Check out some select excerpts below and read the full interview here.
On the importance of travel and his approach:
Whenever I do something on travel, it’s always something that relates to the archive. So I’ll find a historic period of Vuitton and look at that as a reference point to start a collection, because essentially Vuitton is a travel house, it’s a luggage house, so that’s how I start.
On how he decides design direction:
I like to go and see places and do things and find stuff that other people won’t be looking at. People are spending a lot of money on things like Vuitton clothing, so I try to get the most authentic thing. I like to go to the source. I’ll always start research online or from a book, but then I want to go and see how a fabric’s made, or see how a technique’s done, and really get to the heart of it.
On a balance between influence and authenticity without making it cultural appropriation:
That’s one thing I’m very aware of, because I’ve grown up in different cultures all my life.

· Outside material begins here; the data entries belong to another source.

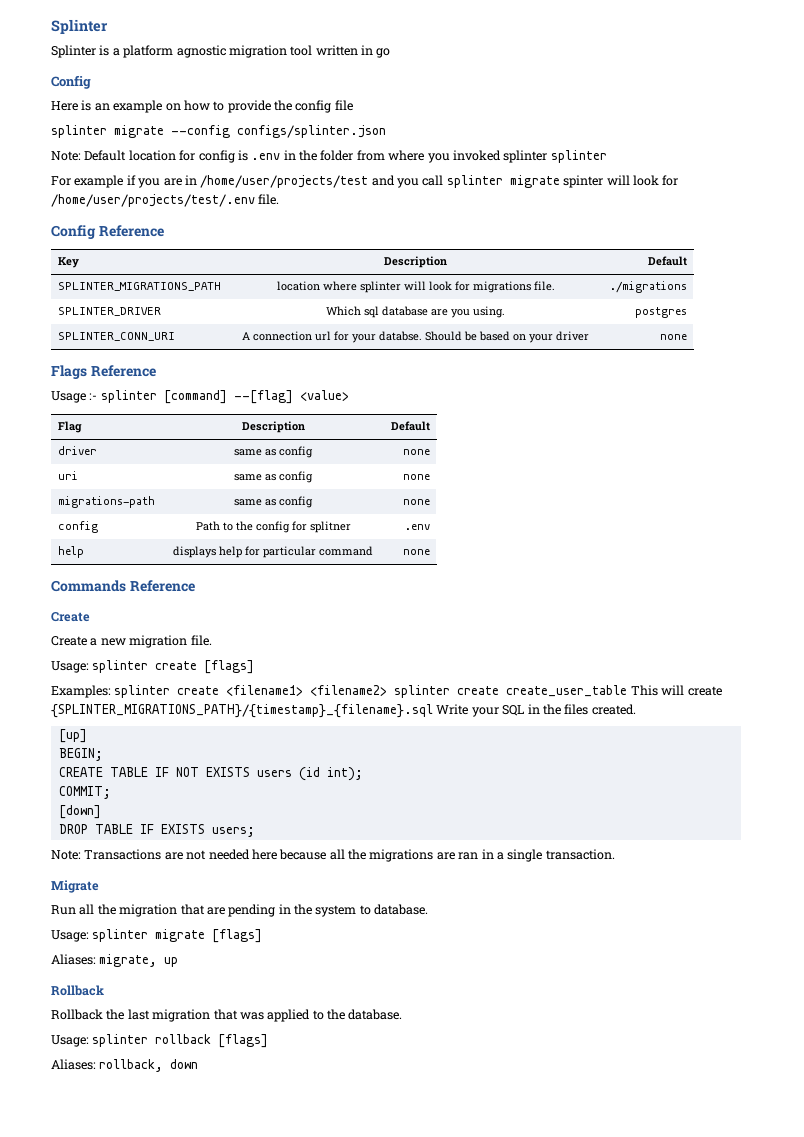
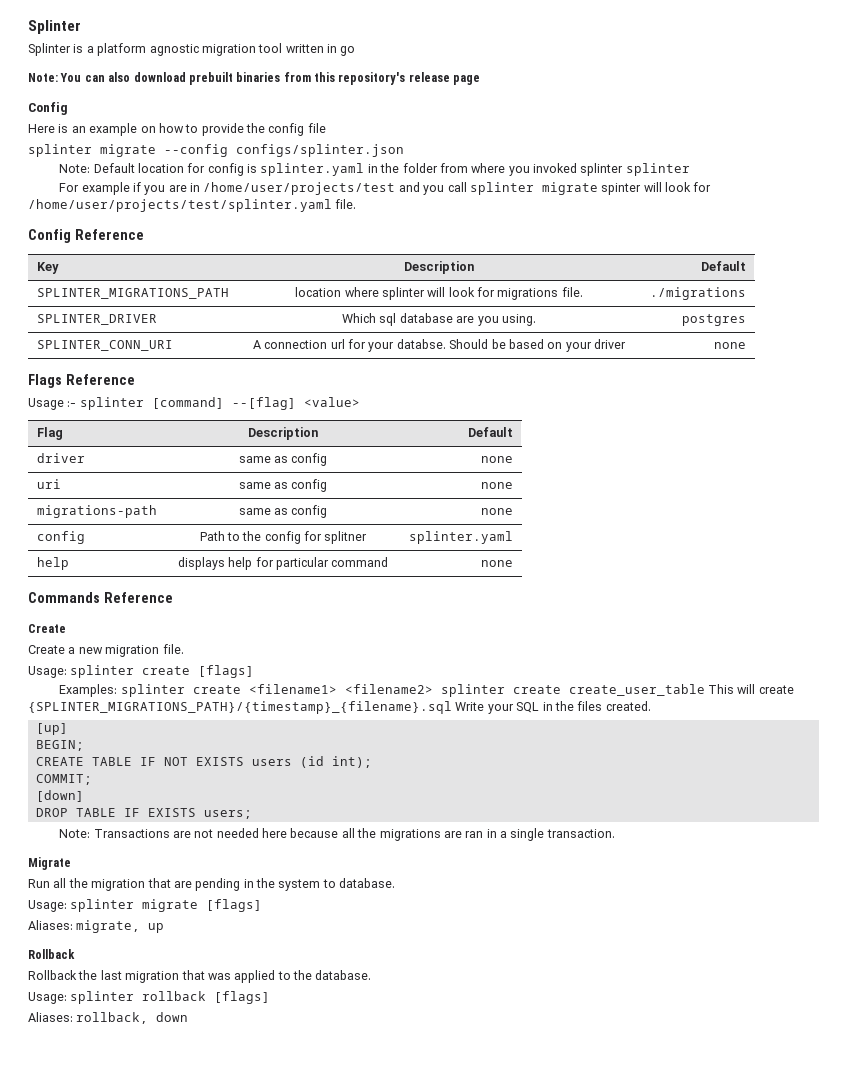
+ Note: You can also download prebuilt binaries from this repository's release page
- Note: Default location for config is .env in the folder from where you invoked splinter splinter
+ Note: Default location for config is splinter.yaml in the folder from where you invoked splinter splinter
- For example if you are in /home/user/projects/test and you call splinter migrate spinter will look for /home/user/projects/test/.env file.
+ For example if you are in /home/user/projects/test and you call splinter migrate spinter will look for /home/user/projects/test/splinter.yaml file.
- config | Path to the config for splitner | .env
+ config | Path to the config for splitner | splinter.yaml

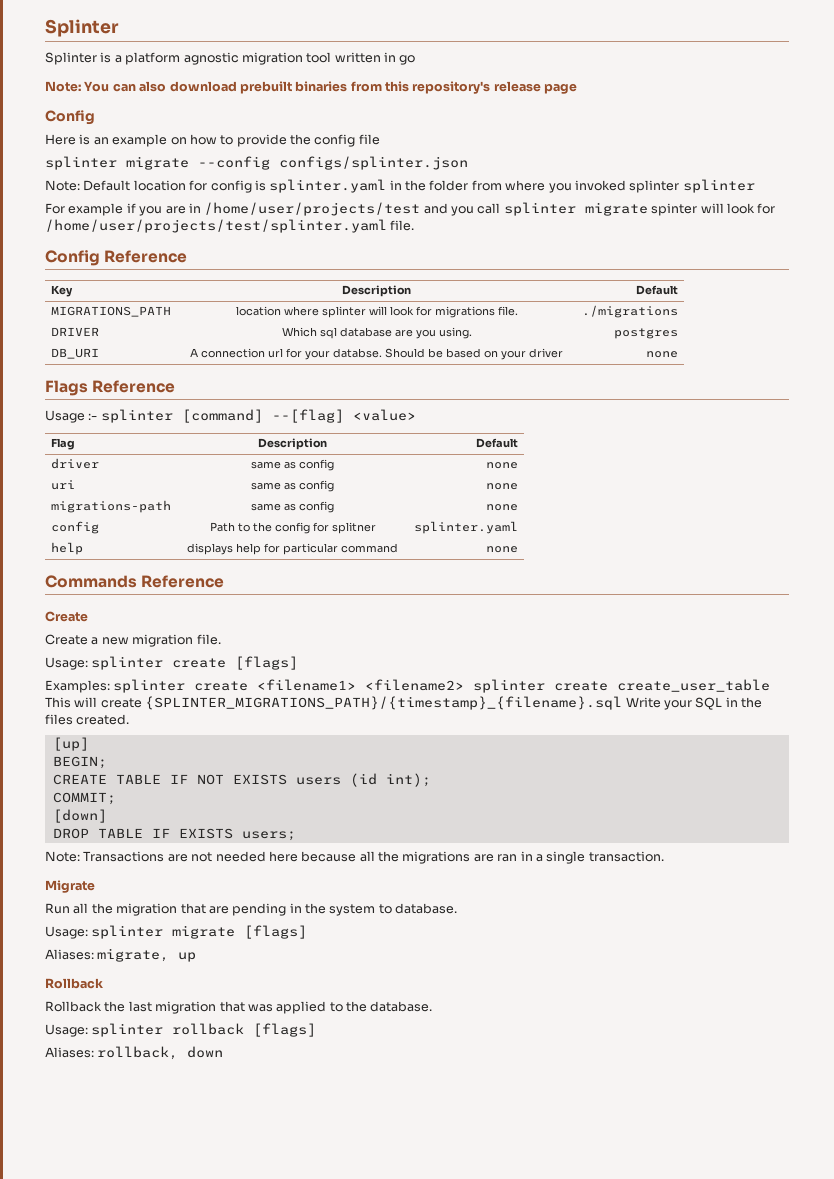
- SPLINTER_MIGRATIONS_PATH | location where splinter will look for migrations file. | ./migrations
+ MIGRATIONS_PATH | location where splinter will look for migrations file. | ./migrations
- SPLINTER_DRIVER | Which sql database are you using. | postgres
+ DRIVER | Which sql database are you using. | postgres
- SPLINTER_CONN_URI | A connection url for your databse. Should be based on your driver | none
+ DB_URI | A connection url for your databse. Should be based on your driver | none

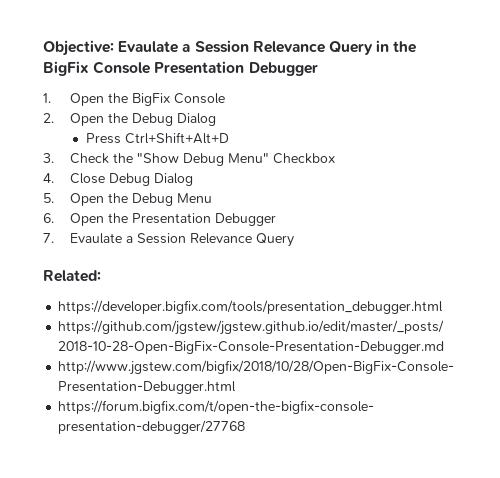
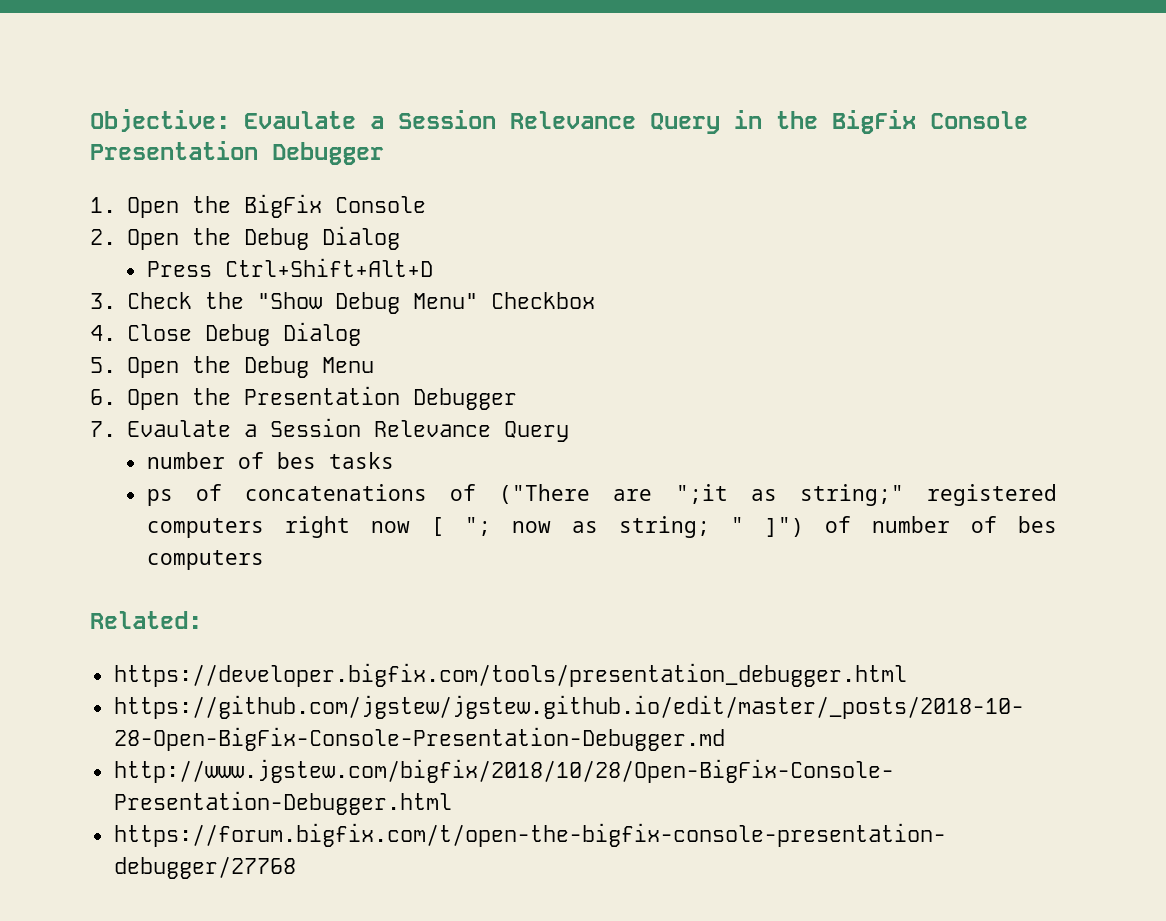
+ number of bes tasks
+ ps of concatenations of ("There are ";it as string;" registered computers right now [ "; now as string; " ]") of number of bes computers

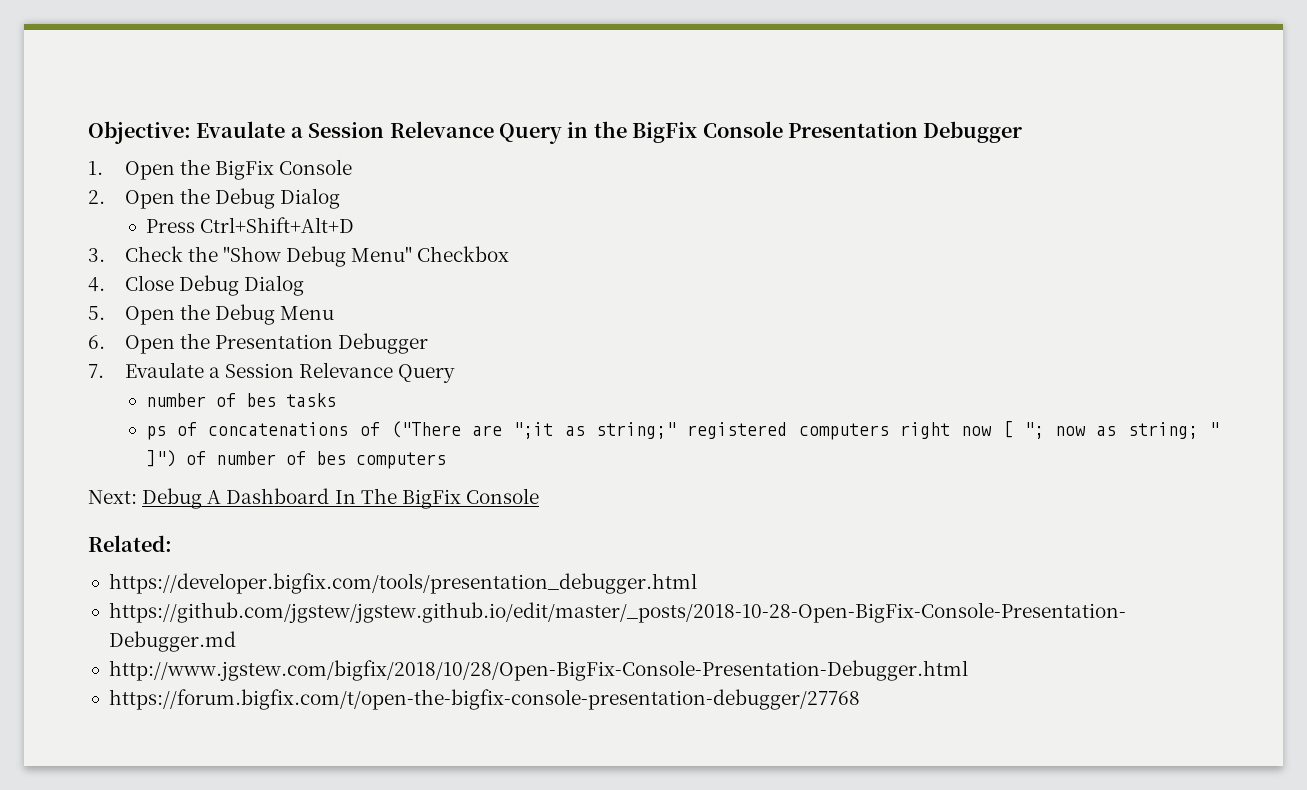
+ Next: Debug A Dashboard In The BigFix Console

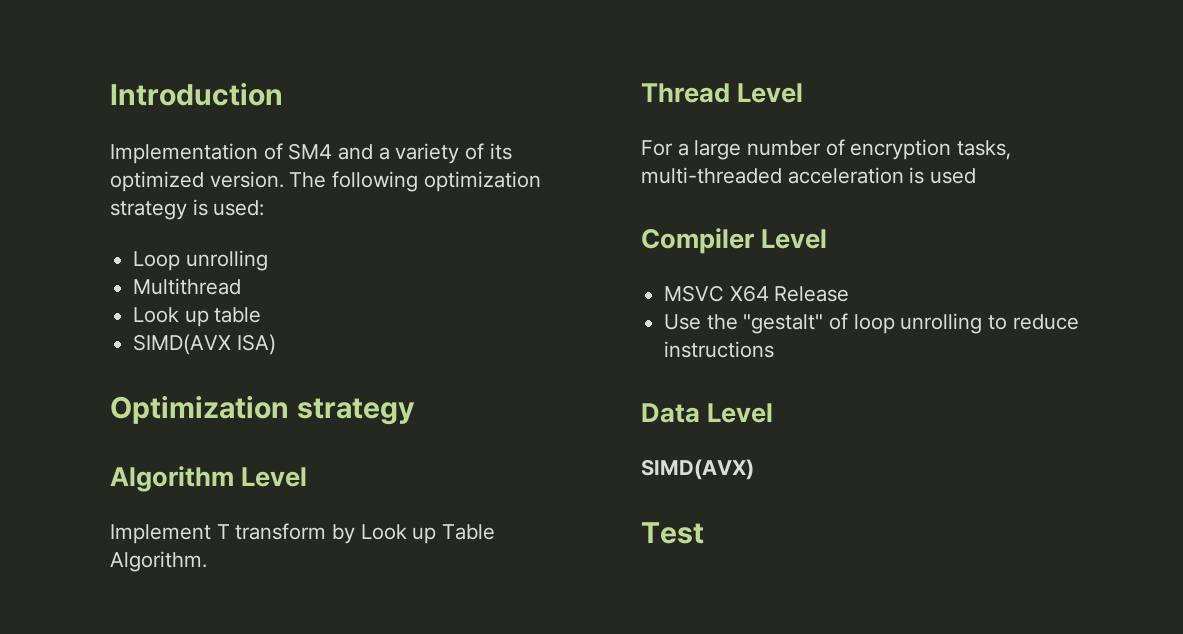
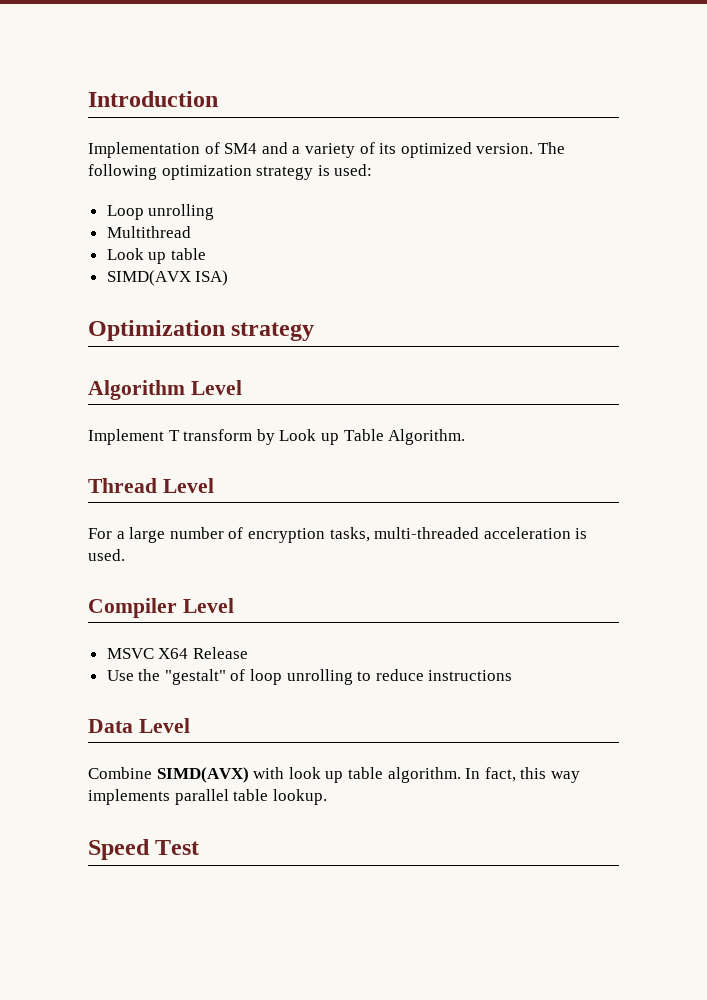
- For a large number of encryption tasks, multi-threaded acceleration is used
+ For a large number of encryption tasks, multi-threaded acceleration is used.
- SIMD(AVX)
- Test
+ Combine SIMD(AVX) with look up table algorithm. In fact, this way implements parallel table lookup.
+ Speed Test

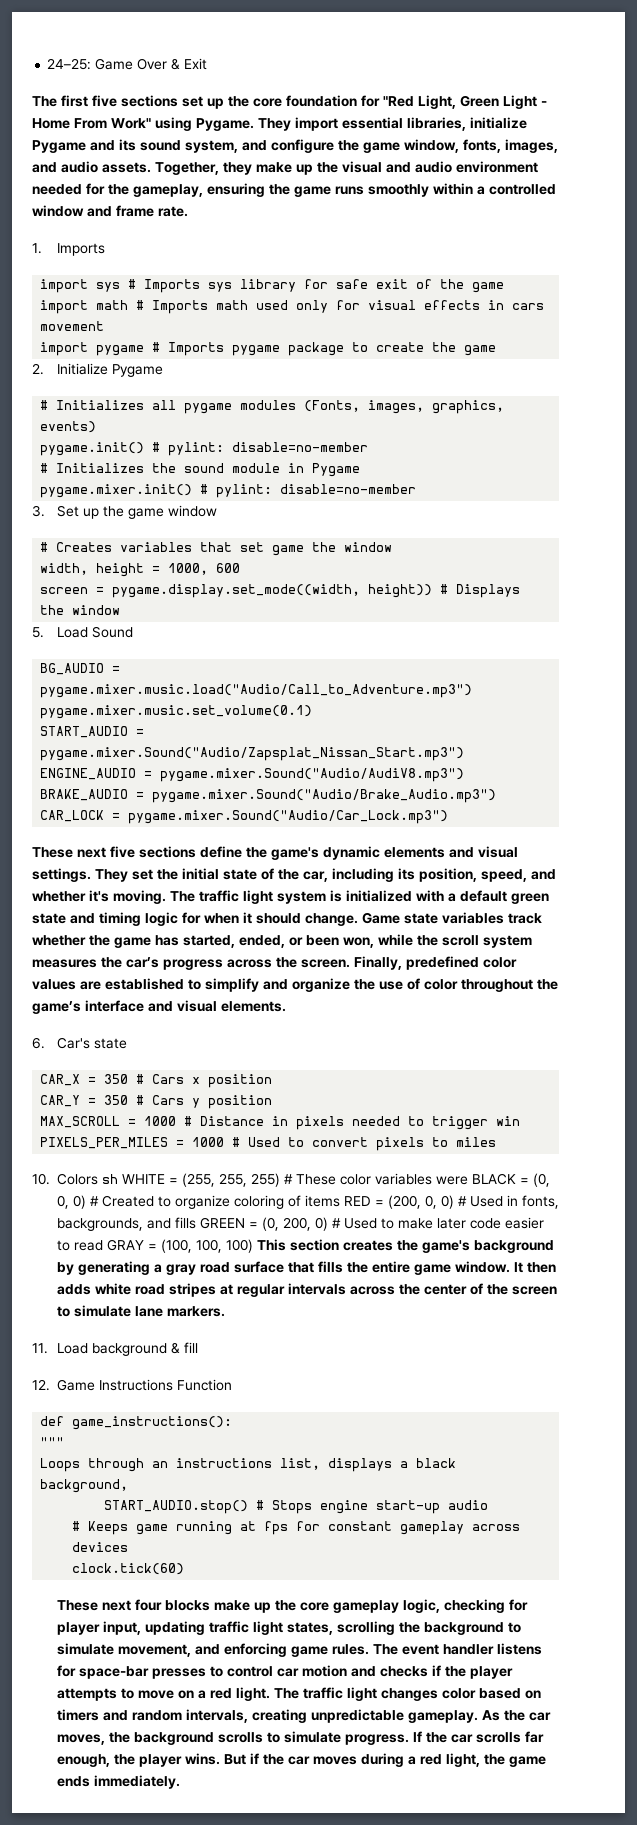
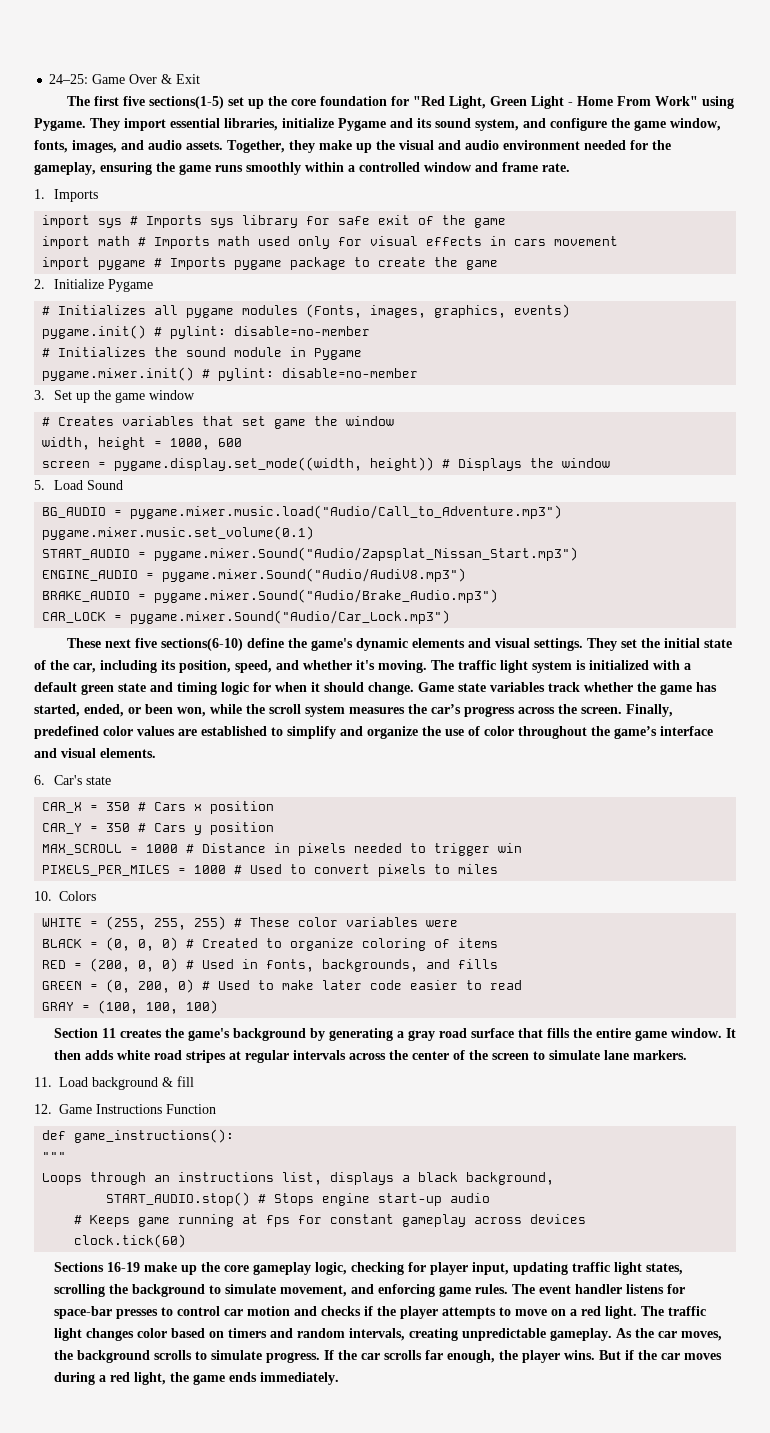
- The first five sections set up the core foundation for "Red Light, Green Light - Home From Work" using Pygame.
+ The first five sections(1-5) set up the core foundation for "Red Light, Green Light - Home From Work" using Pygame.
- These next five sections define the game's dynamic elements and visual settings.
+ These next five sections(6-10) define the game's dynamic elements and visual settings.
- 10. Colors sh WHITE = (255, 255, 255) # These color variables were BLACK = (0, 0, 0) # Created to organize coloring of items RED = (200, 0, 0) # Used in fonts, backgrounds, and fills GREEN = (0, 200, 0) # Used to make later code easier to read GRAY = (100, 100, 100) This section creates the game's background by generating a gray road surface that fills the entire game window.
+ 10. Colors
+ WHITE = (255, 255, 255) # These color variables were
+ BLACK = (0, 0, 0) # Created to organize coloring of items
+ RED = (200, 0, 0) # Used in fonts, backgrounds, and fills
+ GREEN = (0, 200, 0) # Used to make later code easier to read
+ GRAY = (100, 100, 100)
+ Section 11 creates the game's background by generating a gray road surface that fills the entire game window.
- These next four blocks make up the core gameplay logic, checking for player input, updating traffic light states, scrolling the background to simulate movement, and enforcing game rules.
+ Sections 16-19 make up the core gameplay logic, checking for player input, updating traffic light states, scrolling the background to simulate movement, and enforcing game rules.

For the spring-summer collection, I was looking at these kids in South Africa that are doing really cool stuff, and they’re the first kids that have grown up out of apartheid, so their way of looking at the world is very different to how we look at the world. These kids were never allowed to mix before, so now they do it in a really cool way. I would never think of what I do as cultural appropriation, because it’s something that’s always been with me in my life. At the end of the day, I’m looking at things and celebrating them.
On his hero designers:
I did look at [Vivienne] Westwood and [Malcolm] McLaren, because it was so relevant for what I was doing. You think how their aesthetic must have looked in the mid-’70s and how it must have completely freaked people out on the street, because it was really shocking. You have to look at the impact that’s had going forward. It’s mass culture now. It’s completely, like, everywhere. Something that was so full-on is now just the norm.
On the wearability of LV being the defining characteristic of his tenure:
It has to be. You can’t go into a house like that and become a concept; it doesn’t work. The business is too big. You have to be realistic. And you have to listen. I want things to be wearable—you can make it a statement on the runway, but you break it down and you want to see real people wearing it.